Evelyne Grossman, Éloge de l’hypersensible
Evelyne Grossman, professeure au Centre d’Études et de Recherche Interdisciplinaires en Lettres Arts Cinéma publie Éloge de l’hypersensible aux Éditions de Minuit.
Qu’est-ce qui nous affecte ? Assistons-nous à un retour du sensible ? Ces questions, l’hypersensible contemporain les repose dans l’art, la pensée, l’écriture. Il invite à réhabiliter ce qui, en chacun de nous, apparaît trop souvent comme une faiblesse à surmonter : la fragilité, la vulnérabilité. Qualités dites « féminines » ? Ce dont les hommes en tout cas devaient autrefois se garder, préservant leur impénétrabilité – ce tabou fondateur de toute différenciation.

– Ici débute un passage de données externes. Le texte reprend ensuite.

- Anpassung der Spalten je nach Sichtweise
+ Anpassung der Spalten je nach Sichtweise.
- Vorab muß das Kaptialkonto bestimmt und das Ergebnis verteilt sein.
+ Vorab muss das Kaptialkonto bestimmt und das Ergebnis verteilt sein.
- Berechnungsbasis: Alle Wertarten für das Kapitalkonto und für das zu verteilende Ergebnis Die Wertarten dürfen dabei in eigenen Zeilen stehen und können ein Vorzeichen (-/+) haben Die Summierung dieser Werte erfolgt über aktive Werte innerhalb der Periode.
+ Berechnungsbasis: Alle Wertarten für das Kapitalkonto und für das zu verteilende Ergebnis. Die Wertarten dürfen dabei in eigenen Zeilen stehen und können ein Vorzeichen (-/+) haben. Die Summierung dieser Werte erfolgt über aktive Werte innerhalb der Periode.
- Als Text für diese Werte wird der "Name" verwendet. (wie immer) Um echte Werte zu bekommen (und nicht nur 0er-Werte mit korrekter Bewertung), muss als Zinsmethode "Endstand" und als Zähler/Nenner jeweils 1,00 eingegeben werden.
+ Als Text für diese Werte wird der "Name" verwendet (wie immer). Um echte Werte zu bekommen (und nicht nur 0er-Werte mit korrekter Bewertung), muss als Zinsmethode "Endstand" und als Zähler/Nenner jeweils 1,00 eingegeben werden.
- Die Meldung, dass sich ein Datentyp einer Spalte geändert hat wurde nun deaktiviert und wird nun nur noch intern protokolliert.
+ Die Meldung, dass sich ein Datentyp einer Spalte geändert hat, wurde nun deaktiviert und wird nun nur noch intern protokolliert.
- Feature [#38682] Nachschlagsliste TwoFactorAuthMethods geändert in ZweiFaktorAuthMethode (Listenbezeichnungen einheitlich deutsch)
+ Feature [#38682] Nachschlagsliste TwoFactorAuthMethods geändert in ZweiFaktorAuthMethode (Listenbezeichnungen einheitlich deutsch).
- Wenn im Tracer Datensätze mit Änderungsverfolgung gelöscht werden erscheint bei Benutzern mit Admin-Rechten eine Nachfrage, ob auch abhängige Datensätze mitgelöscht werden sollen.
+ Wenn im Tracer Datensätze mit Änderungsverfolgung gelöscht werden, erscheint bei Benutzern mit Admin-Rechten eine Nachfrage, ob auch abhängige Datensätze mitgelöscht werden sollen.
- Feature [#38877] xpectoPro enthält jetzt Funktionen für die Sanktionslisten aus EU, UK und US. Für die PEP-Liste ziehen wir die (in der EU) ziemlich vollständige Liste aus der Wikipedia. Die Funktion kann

L’hypersensibilité doit se concevoir comme un outil d’analyse, un instrument de connaissance fine au service d’un mode de pensée subtil, aussi fragile qu’endurant, permettant d’inventer d’autres modalités créatrices, étrangères à l’habituel partage sexué. Selon quelle autre logique que celle de l’éternelle division qui oppose la douceur réceptive des unes à la force de pénétration des autres ? Question que posèrent eux aussi Deleuze ou Barthes, mais également quelques femmes peu soucieuses d’incarner la force phallique du pouvoir intellectuel de l’époque, comme Marguerite Duras, laquelle joua crânement l’idiotie ou Louise Bourgeois, l’éternelle femme-enfant destructrice et moqueuse. Question laissée en suspens (c’est sa définition même que d’imaginer le suspens des oppositions) et qu’il faut donc inlassablement reprendre.